Copy the listing in full and exactly, omitting its images.
··· Exercise data ···
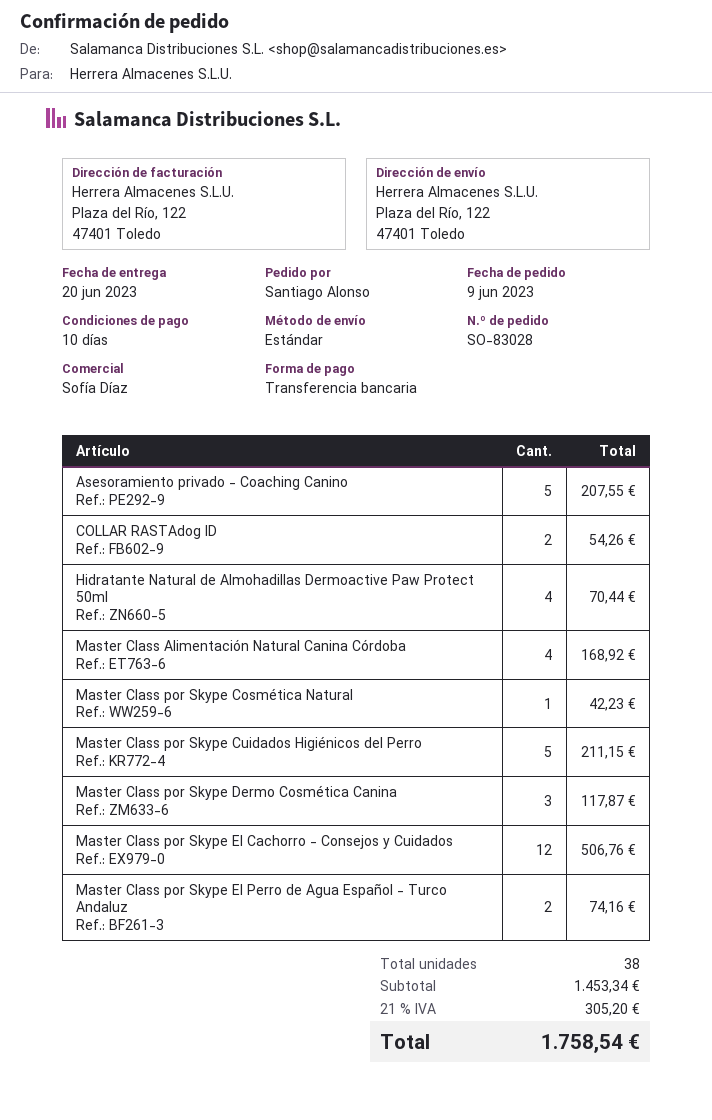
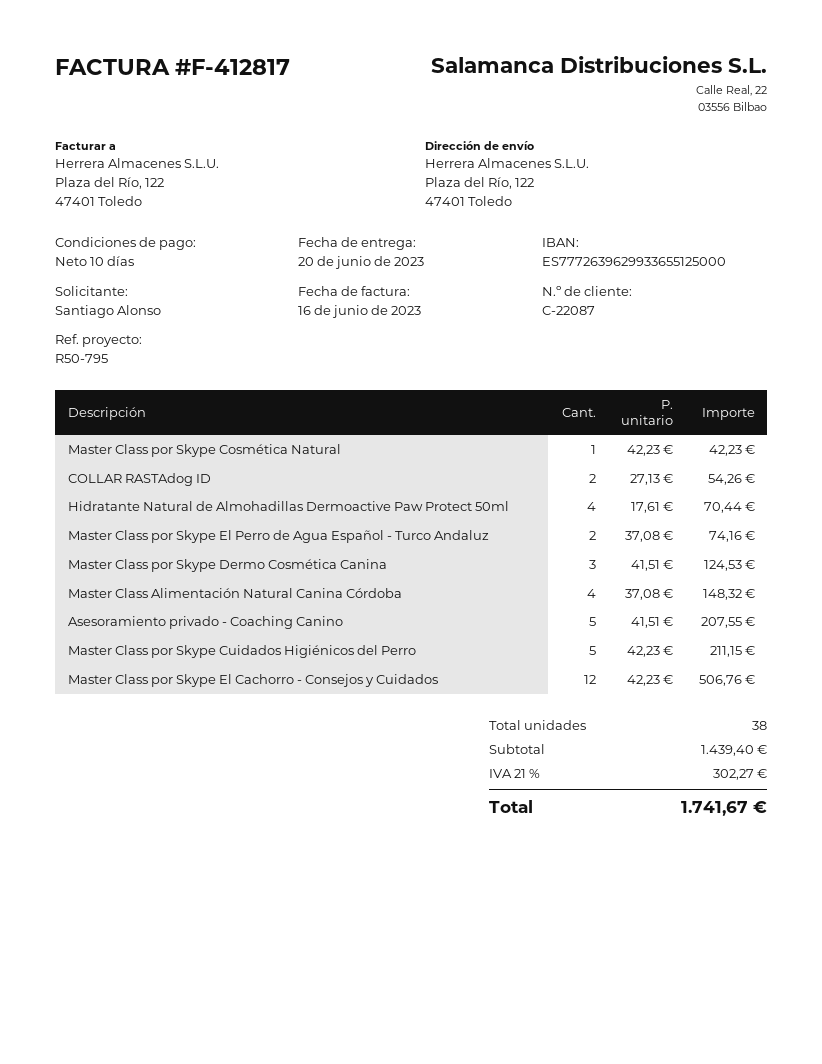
Master Class Alimentación Natural Canina Córdoba: 4 for 168.92 -> 4 for 148.32
Master Class por Skype Dermo Cosmética Canina: 3 for 117.87 -> 3 for 124.53
subtotal: 1453.34 -> 1439.40
tax: 21% = 305.20 -> 21% = 302.27
total: 1758.54 -> 1741.67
···
Reply
Master Class Alimentación Natural Canina Córdoba: 4 for 168.92 -> 4 for 148.32
Master Class por Skype Dermo Cosmética Canina: 3 for 117.87 -> 3 for 124.53
subtotal: 1453.34 -> 1439.40
tax: 21% = 305.20 -> 21% = 302.27
total: 1758.54 -> 1741.67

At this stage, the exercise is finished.